**Assignment**. How do the lines below between the ones holding "- Tracking and" and "will be carried", inclusive, read? Give them again exactly, with no other lines.

**Data shown**.
--*--
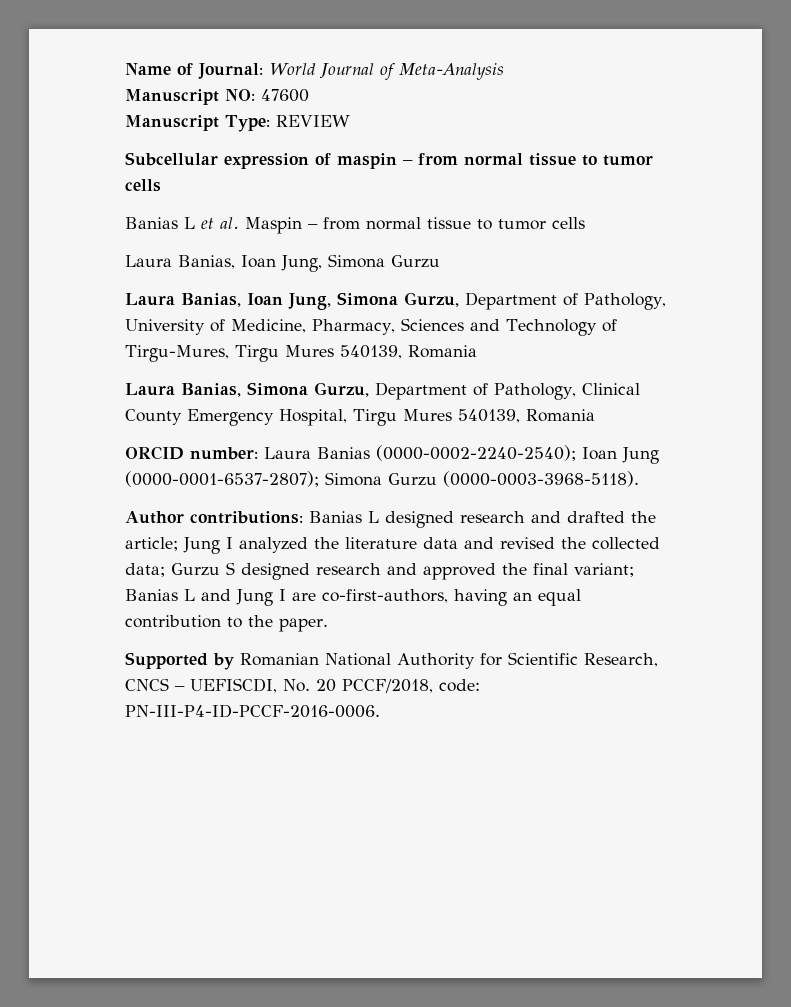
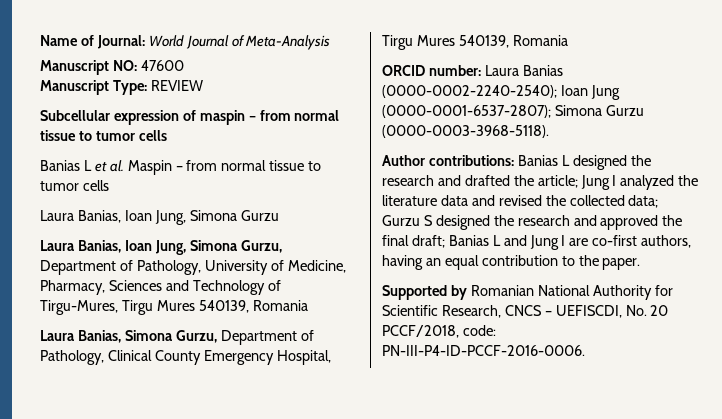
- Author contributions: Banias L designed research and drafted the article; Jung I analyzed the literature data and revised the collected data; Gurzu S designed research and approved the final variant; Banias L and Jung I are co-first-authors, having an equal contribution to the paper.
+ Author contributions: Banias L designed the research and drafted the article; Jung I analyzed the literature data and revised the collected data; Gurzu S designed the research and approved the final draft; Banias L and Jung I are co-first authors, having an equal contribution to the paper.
--*--
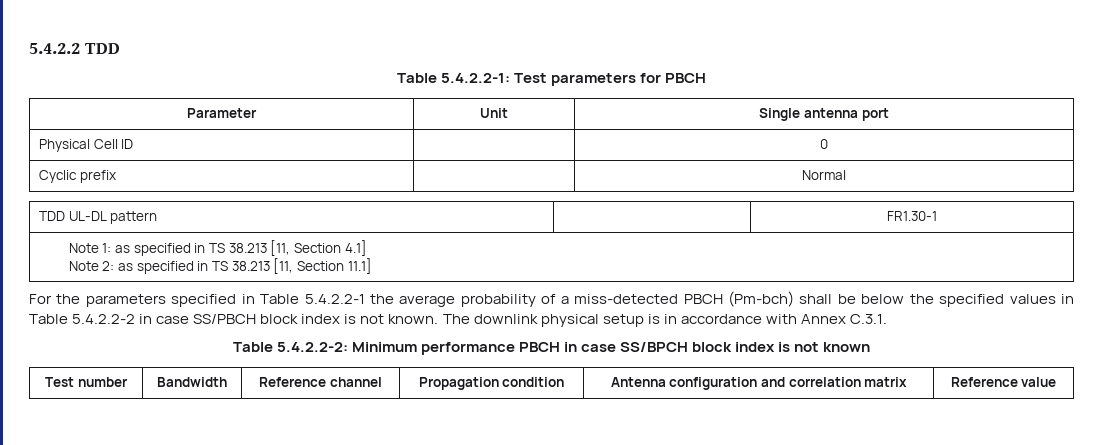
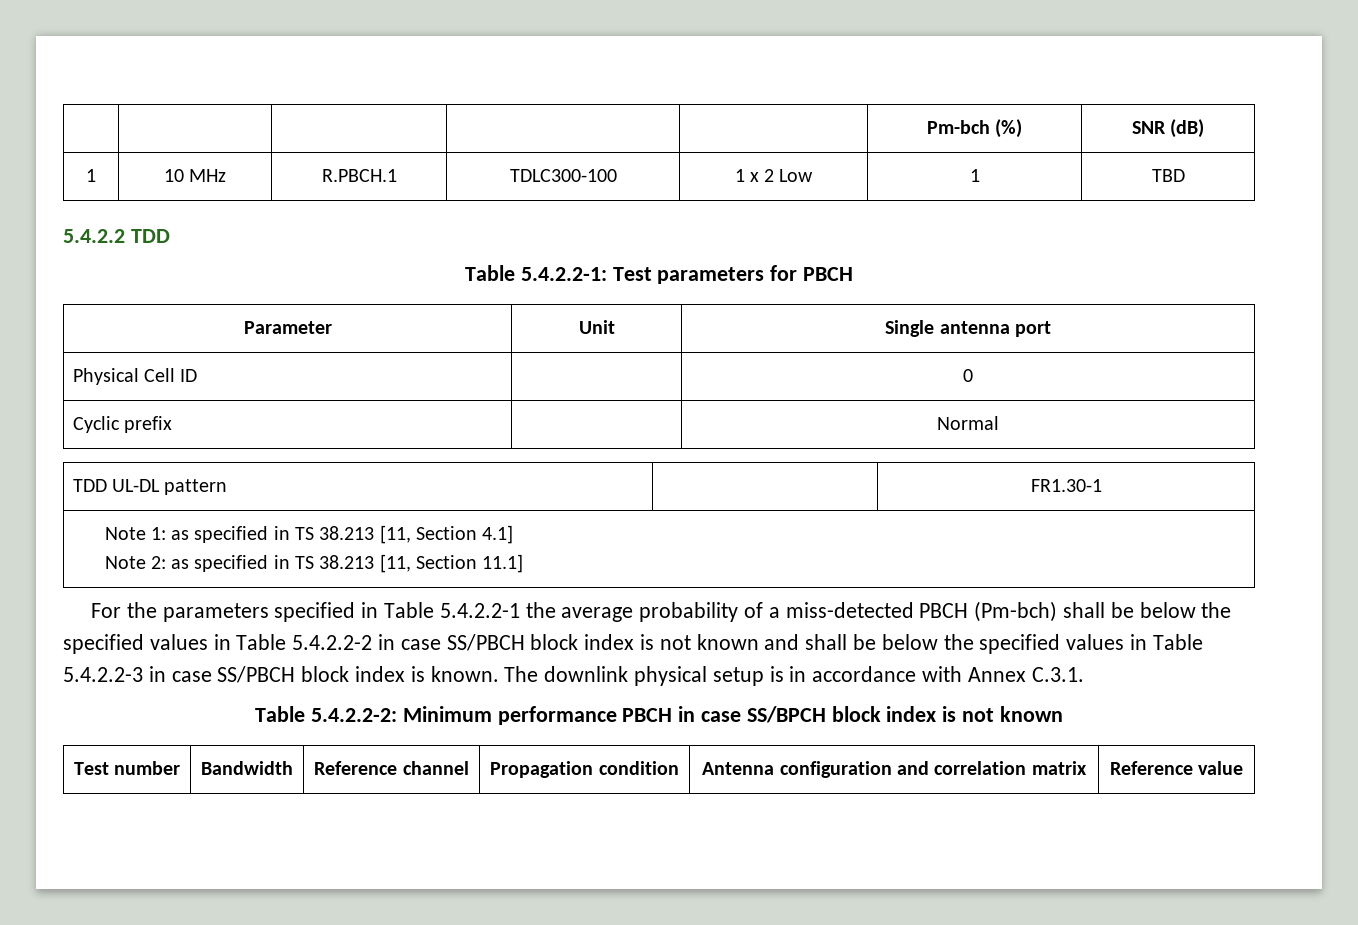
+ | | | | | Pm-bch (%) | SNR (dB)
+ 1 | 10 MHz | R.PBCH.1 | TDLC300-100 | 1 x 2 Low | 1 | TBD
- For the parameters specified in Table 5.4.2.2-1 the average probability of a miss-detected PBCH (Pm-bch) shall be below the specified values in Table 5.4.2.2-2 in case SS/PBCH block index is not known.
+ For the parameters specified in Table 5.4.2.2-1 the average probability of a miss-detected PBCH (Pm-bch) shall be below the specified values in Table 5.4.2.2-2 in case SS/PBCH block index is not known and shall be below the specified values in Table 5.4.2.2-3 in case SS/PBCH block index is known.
--*--
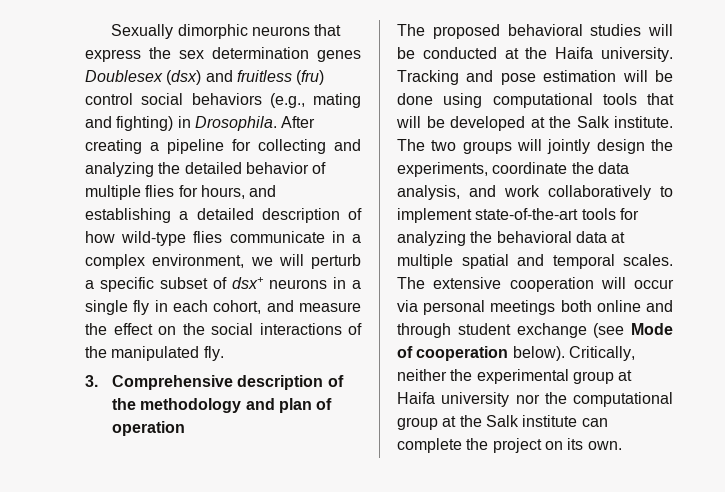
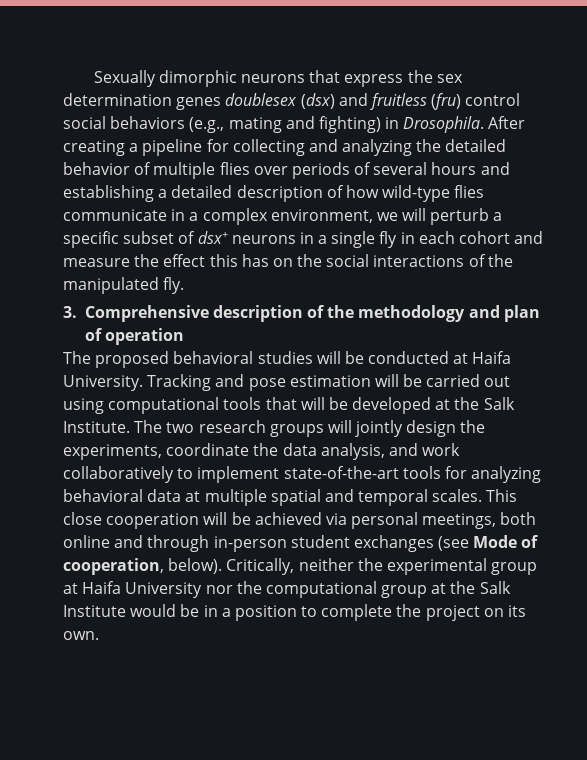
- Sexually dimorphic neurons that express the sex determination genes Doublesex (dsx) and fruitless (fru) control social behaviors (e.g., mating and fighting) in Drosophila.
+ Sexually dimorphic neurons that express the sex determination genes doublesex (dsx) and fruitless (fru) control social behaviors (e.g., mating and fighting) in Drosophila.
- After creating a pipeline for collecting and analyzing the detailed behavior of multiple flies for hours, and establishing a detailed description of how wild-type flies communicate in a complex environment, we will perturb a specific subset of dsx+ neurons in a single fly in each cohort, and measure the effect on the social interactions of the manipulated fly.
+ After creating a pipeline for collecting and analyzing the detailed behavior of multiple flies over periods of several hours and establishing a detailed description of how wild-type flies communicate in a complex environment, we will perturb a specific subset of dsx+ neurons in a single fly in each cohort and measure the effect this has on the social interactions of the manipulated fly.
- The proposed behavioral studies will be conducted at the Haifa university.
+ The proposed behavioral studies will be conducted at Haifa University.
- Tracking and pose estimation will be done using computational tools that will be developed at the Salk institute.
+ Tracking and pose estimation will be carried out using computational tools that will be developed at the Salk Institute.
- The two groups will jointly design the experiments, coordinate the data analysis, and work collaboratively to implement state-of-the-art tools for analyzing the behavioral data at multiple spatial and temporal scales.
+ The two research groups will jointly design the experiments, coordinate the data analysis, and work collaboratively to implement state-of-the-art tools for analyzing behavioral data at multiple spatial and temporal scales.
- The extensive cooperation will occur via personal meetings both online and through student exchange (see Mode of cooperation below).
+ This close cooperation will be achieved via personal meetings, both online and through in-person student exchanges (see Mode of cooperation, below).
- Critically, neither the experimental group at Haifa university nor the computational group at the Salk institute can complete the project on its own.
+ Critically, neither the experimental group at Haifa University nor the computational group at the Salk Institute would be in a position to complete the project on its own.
--*--
**Exercise solution**.
- Tracking and pose estimation will be done using computational tools that will be developed at the Salk institute.
+ Tracking and pose estimation will be carried out using computational tools that will be developed at the Salk Institute.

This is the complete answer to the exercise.